I love seeing these characters embrace these changes and assert themselves. They take the new and practice until they have it down. They have control of their actions, and they use it for good and to help each other.
Also, you meet characters you just didn’t expect like a businessman with tentacles for his lower half and shapeshifting beings. It’s so much fun that you gotta experience the art for it.
- You see internal struggles of characters who aren’t Oona, An Tzu, and Jax Amboy.
Everybody has this moral compass of wanting to do good even though they have a lot of things on the line that makes it difficult for them to do what’s right. Not a lot are spoken, but you can see the internal struggles of characters like Derrick Stoak who just wants his Starball champion back and doesn’t seem like he agrees with his brother’s decisions.
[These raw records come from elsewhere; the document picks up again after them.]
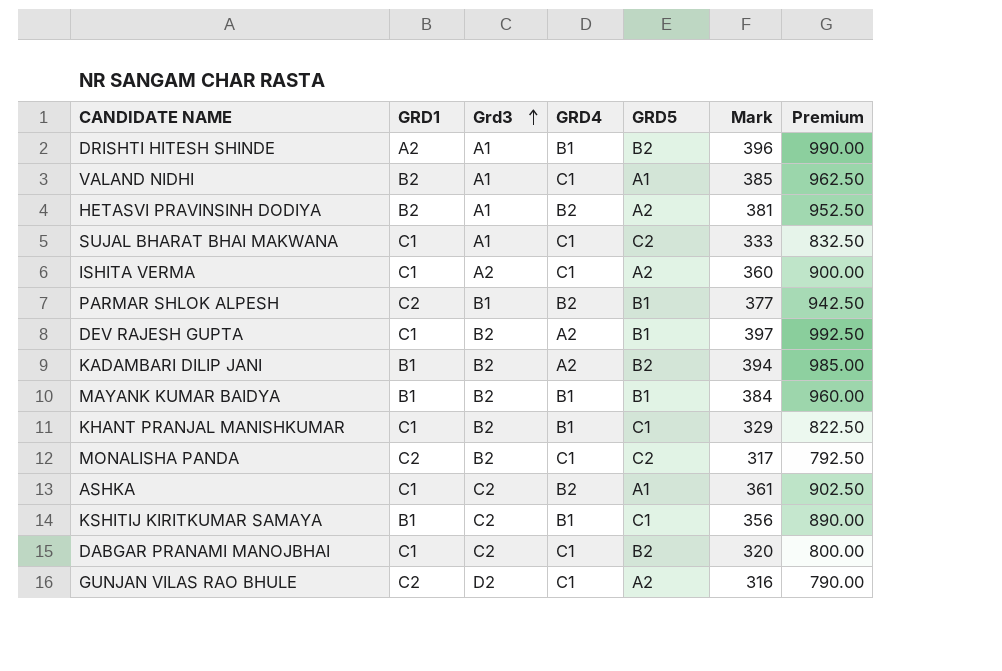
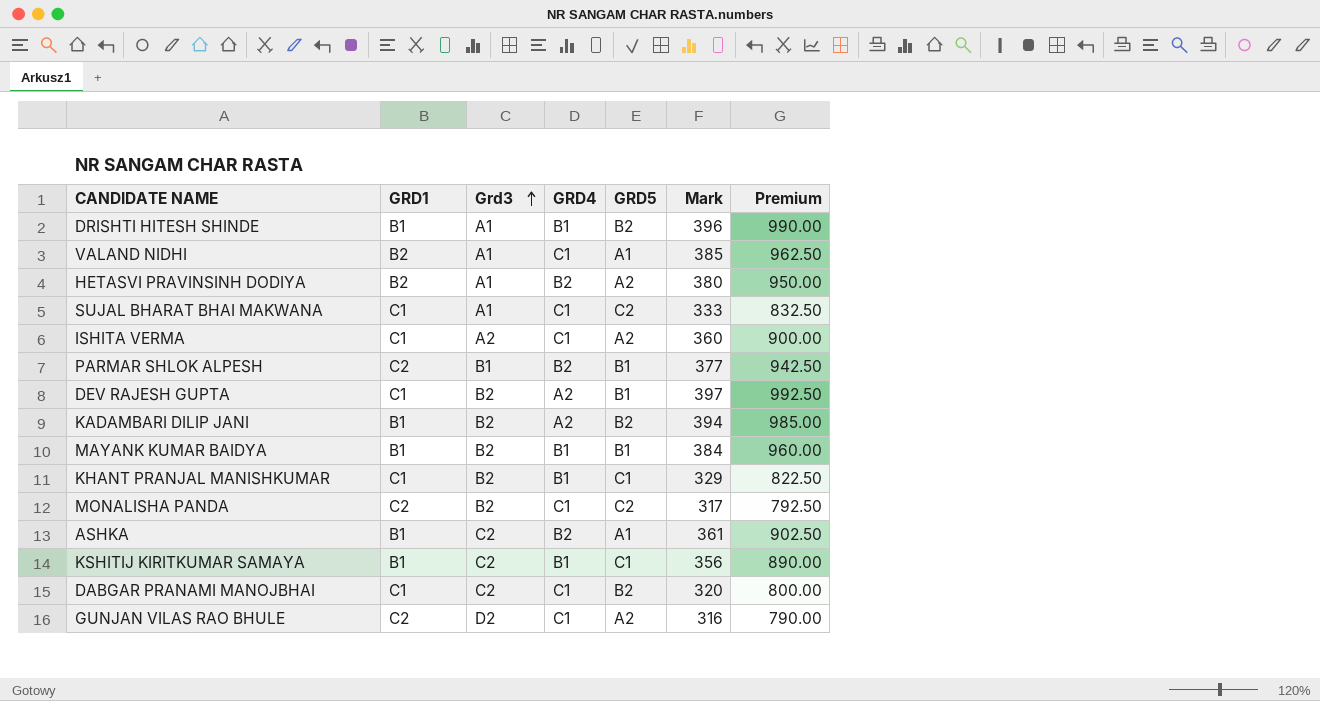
DRISHTI HITESH SHINDE | GRD1: A2 -> B1
HETASVI PRAVINSINH DODIYA | Mark: 381 -> 380
HETASVI PRAVINSINH DODIYA | Premium: 952.50 -> 950.00
ASHKA | GRD1: C1 -> B1

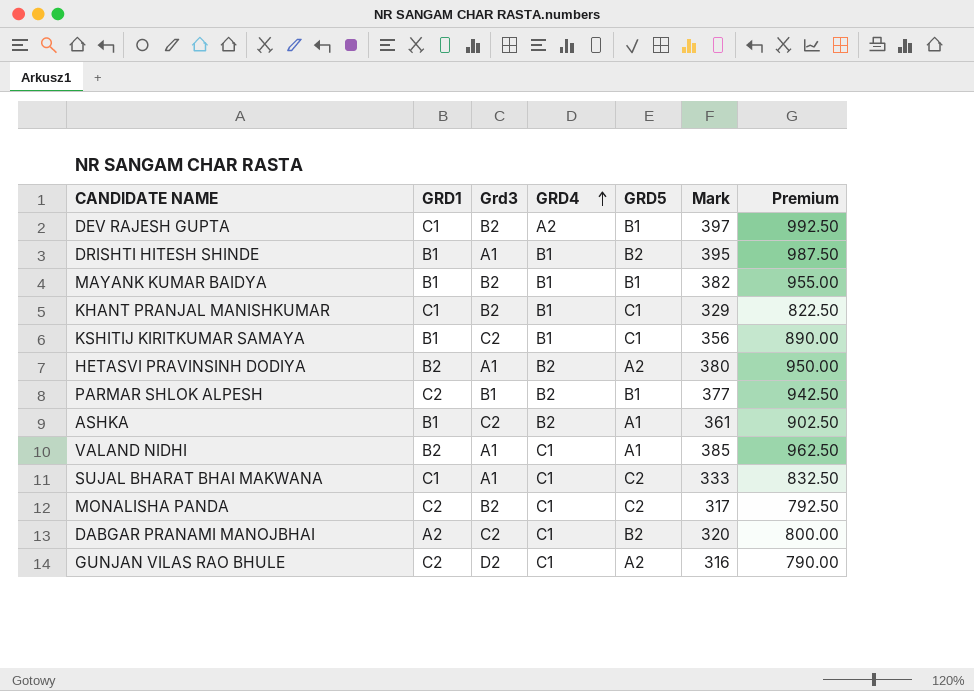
row order: Grd3 ascending -> GRD4 ascending
row ISHITA VERMA: C1 | A2 | C1 | A2 | 360 | 900.00 -> none
row KADAMBARI DILIP JANI: B1 | B2 | A2 | B2 | 394 | 985.00 -> none
DRISHTI HITESH SHINDE | Mark: 396 -> 395
DRISHTI HITESH SHINDE | Premium: 990.00 -> 987.50
MAYANK KUMAR BAIDYA | Mark: 384 -> 382
MAYANK KUMAR BAIDYA | Premium: 960.00 -> 955.00
DABGAR PRANAMI MANOJBHAI | GRD1: C1 -> A2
It’s just really lovely to see that seemingly bad guys isn’t completely bad.
- The art speaks for itself.
I am continually stunned by how gorgeous the art and colors are in the 5 Worlds series. My eyeballs wants to take in more of it with each passing page. My favorite scene is the parallels of Oona learning a new skill and Jax Amboy playing Starball. That was incredible to see.
Who should read The Red Maze? Everybody. Readers who read the previous 5 Worlds books. Fans of Amulet! Lovers of fantasy + kids graphic novels.
Should you read The Cobalt Prince? Yes.
If a graphic novel can make me react—ie. yipping in excitement, shaking my head and cursing in anger, gasping from the shock of what had happened—then it’s done its job of capturing these moments and feelings the characters face. The Red Maze does exactly that.
The 5 Worlds are so worth a read. Get this fantastical world in your life!